• [Try it] The answer must be one number: how many lines in the records below contain the word "Media".

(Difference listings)
"""
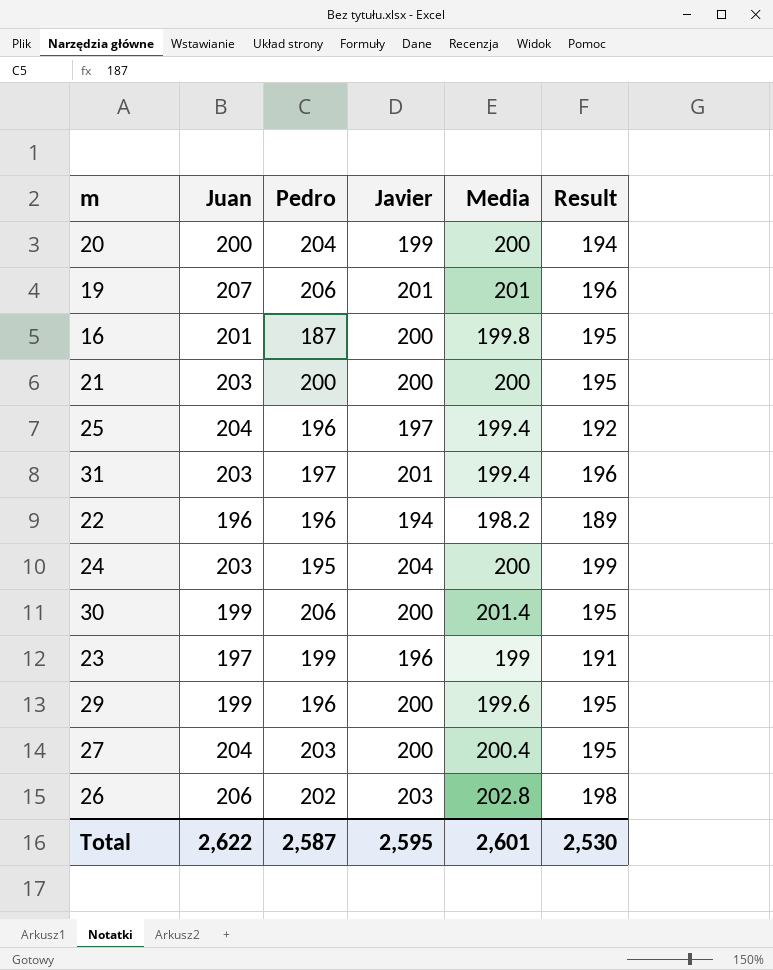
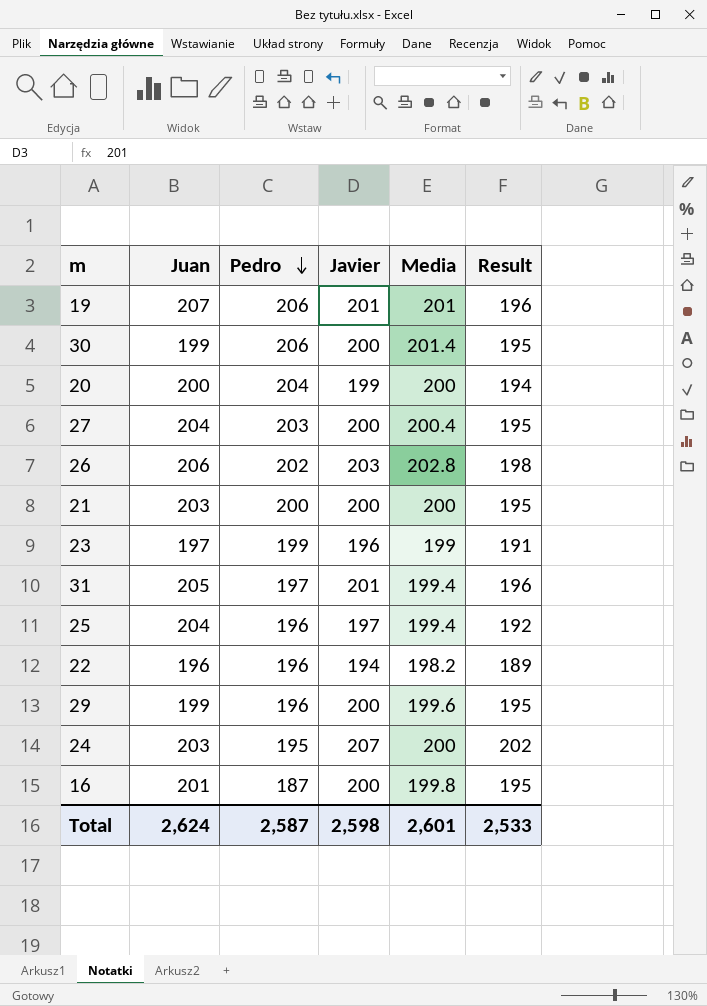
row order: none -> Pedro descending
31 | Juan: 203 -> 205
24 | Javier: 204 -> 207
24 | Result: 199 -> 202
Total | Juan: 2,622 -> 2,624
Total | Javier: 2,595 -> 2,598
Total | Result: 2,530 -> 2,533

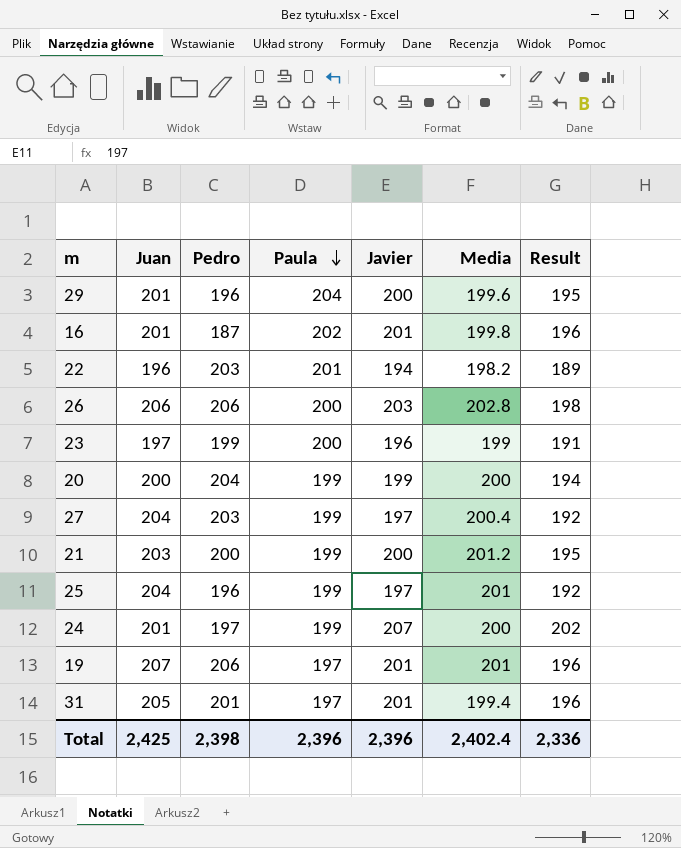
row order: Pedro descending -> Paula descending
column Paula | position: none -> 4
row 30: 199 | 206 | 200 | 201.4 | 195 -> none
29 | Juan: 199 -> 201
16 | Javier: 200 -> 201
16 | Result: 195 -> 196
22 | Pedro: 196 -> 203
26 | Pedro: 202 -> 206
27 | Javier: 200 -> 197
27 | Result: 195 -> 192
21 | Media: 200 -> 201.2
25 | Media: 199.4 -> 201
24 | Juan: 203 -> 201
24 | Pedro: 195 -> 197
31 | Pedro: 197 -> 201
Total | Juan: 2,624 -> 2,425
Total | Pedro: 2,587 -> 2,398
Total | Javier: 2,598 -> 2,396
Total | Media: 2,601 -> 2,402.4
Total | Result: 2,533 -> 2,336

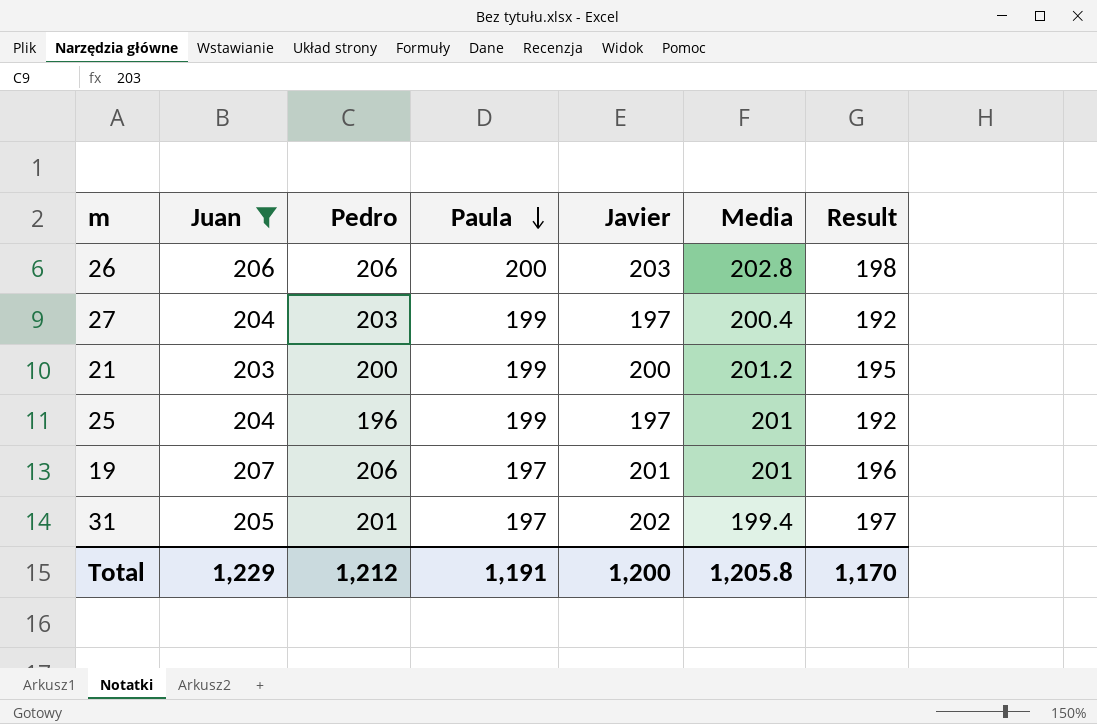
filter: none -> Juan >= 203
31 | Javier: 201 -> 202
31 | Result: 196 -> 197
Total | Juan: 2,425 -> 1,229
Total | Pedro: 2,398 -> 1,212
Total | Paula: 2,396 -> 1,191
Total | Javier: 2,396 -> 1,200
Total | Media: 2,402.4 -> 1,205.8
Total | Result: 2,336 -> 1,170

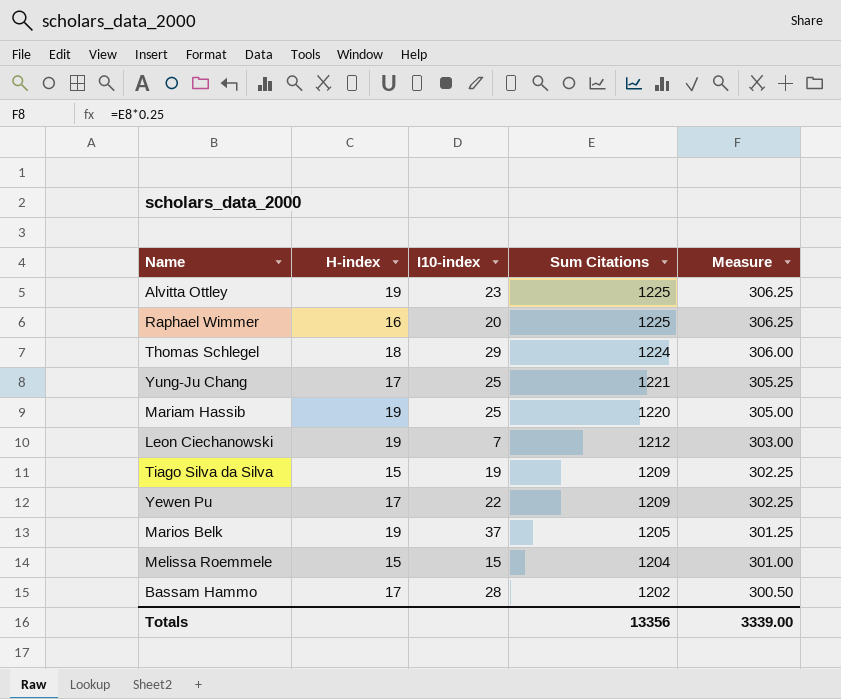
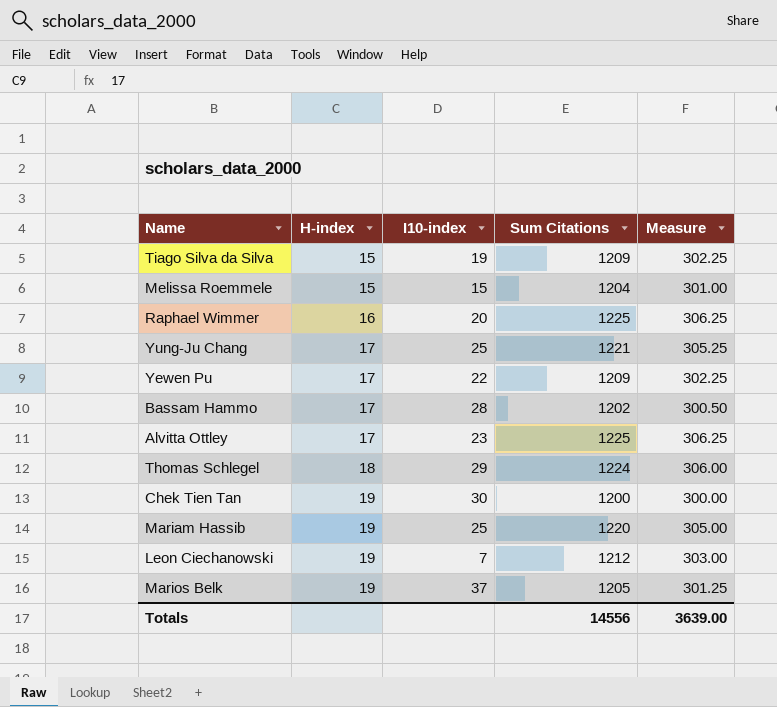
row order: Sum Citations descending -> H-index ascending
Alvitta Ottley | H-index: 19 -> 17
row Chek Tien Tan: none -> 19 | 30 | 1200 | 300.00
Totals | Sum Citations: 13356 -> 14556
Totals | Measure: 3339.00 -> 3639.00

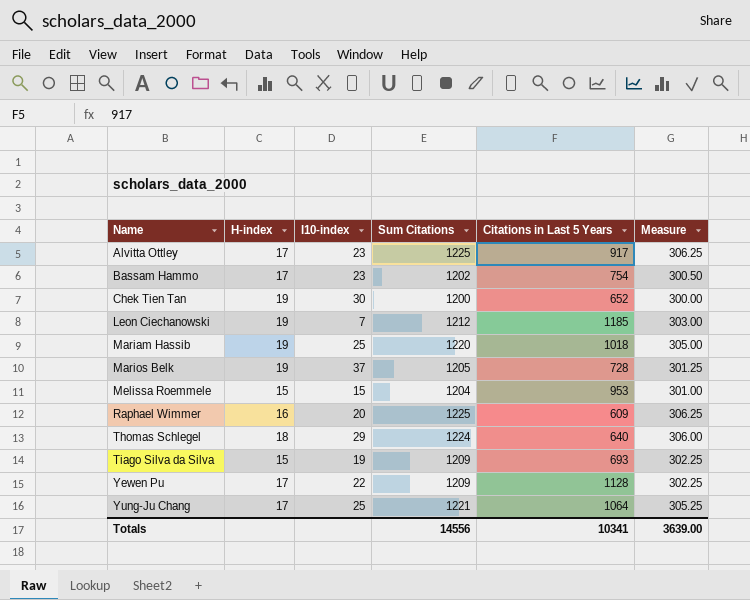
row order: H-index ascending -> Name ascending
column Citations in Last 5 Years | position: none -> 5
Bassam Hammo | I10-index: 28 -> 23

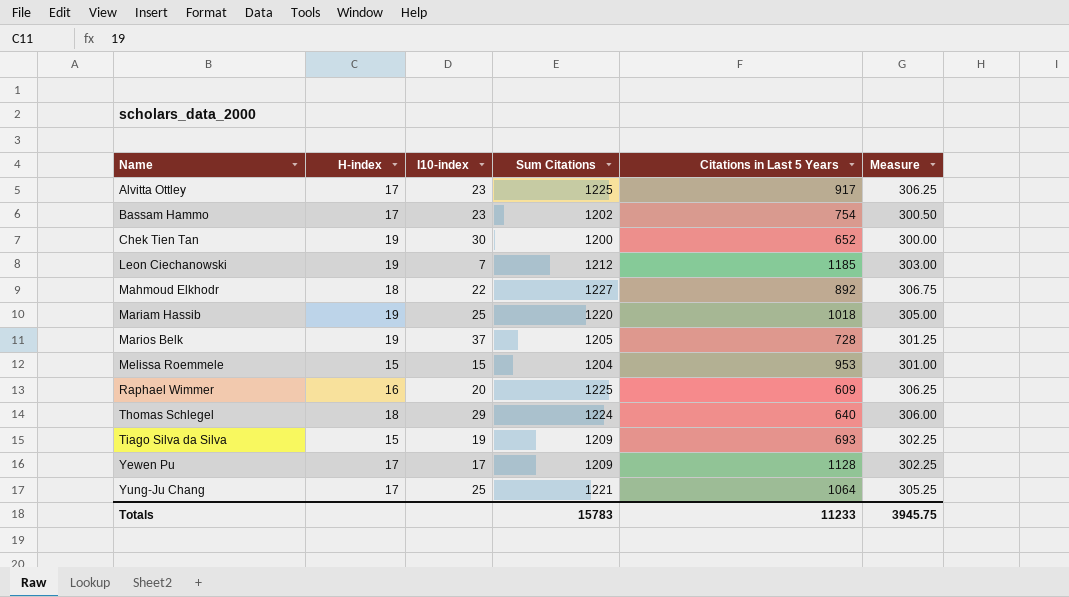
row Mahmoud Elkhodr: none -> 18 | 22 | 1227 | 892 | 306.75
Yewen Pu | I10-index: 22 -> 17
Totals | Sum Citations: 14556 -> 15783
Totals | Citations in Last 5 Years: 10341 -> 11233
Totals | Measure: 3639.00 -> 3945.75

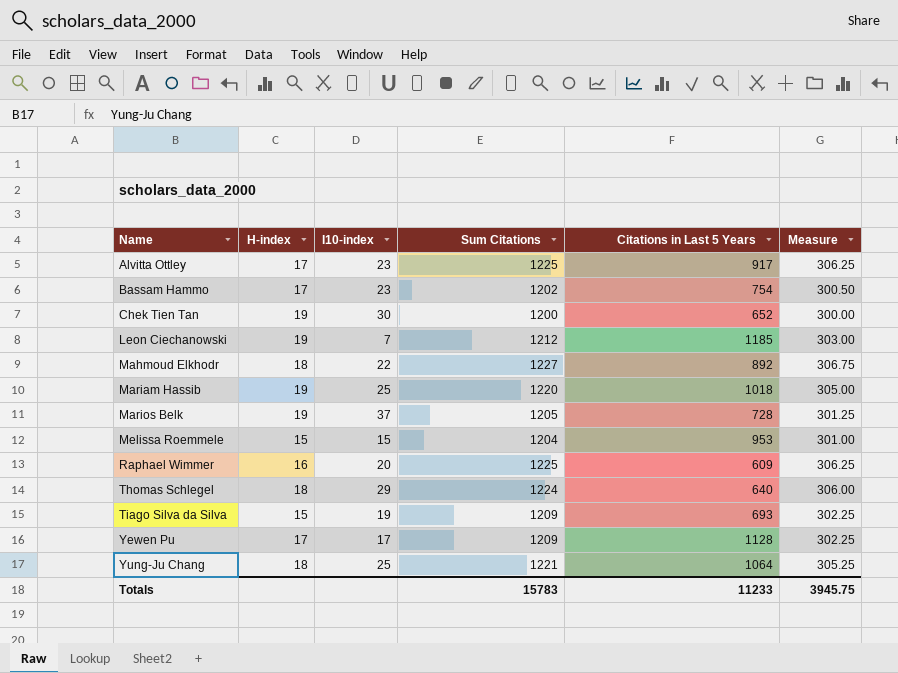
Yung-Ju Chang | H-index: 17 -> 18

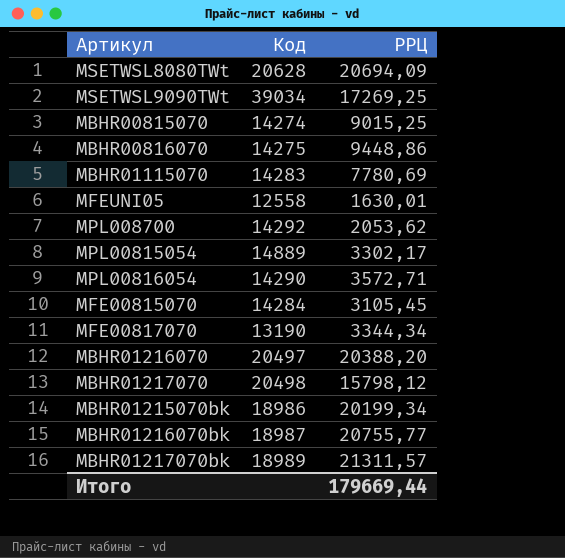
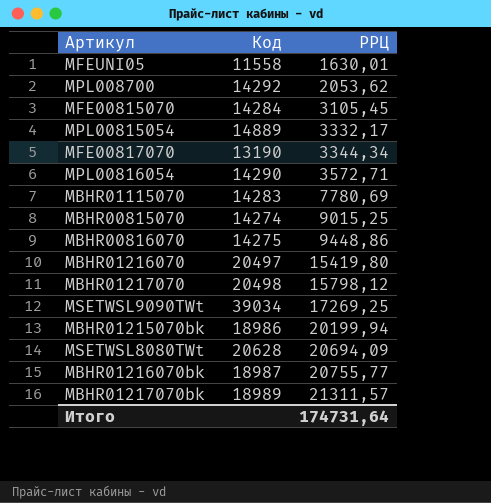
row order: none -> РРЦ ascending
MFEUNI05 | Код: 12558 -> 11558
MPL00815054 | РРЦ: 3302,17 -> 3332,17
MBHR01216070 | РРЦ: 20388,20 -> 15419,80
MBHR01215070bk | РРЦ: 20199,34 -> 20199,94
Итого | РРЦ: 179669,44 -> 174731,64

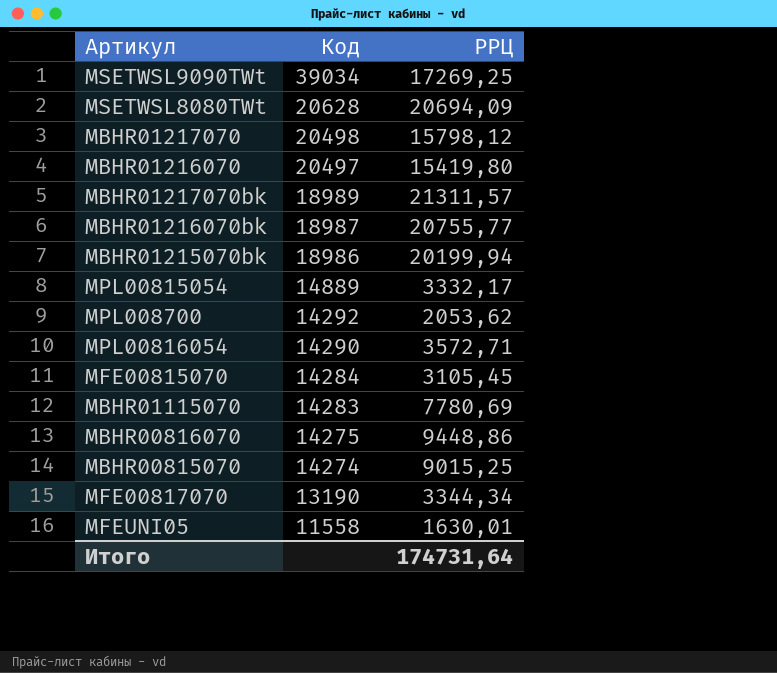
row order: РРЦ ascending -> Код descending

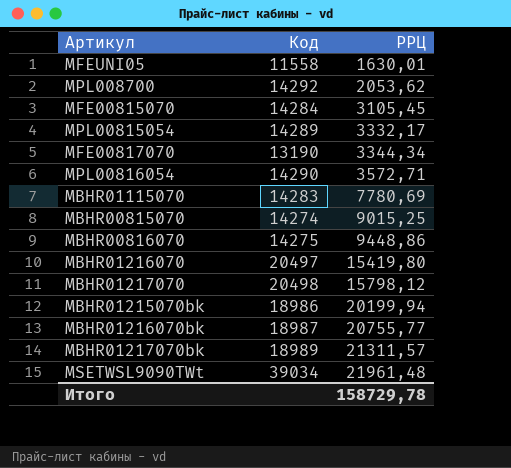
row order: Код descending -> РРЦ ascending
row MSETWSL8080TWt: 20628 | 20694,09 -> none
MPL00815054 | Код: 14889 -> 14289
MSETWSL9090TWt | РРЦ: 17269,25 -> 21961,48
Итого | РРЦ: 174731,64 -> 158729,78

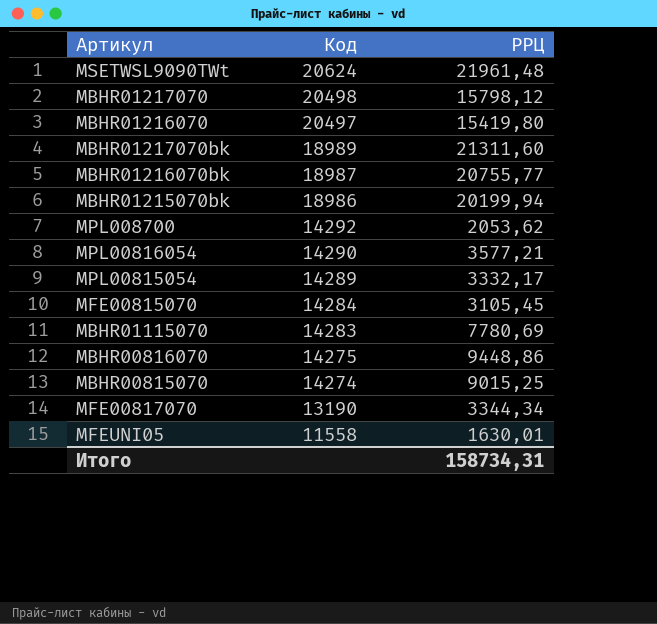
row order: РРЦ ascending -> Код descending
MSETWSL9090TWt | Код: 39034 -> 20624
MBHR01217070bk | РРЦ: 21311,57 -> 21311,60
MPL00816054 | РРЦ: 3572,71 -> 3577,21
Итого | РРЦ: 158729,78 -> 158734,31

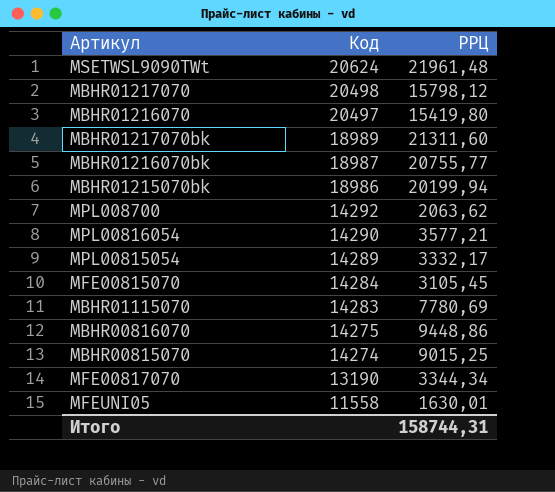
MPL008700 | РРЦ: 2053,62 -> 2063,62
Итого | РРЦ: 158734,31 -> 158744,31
"""
• [Written response] 4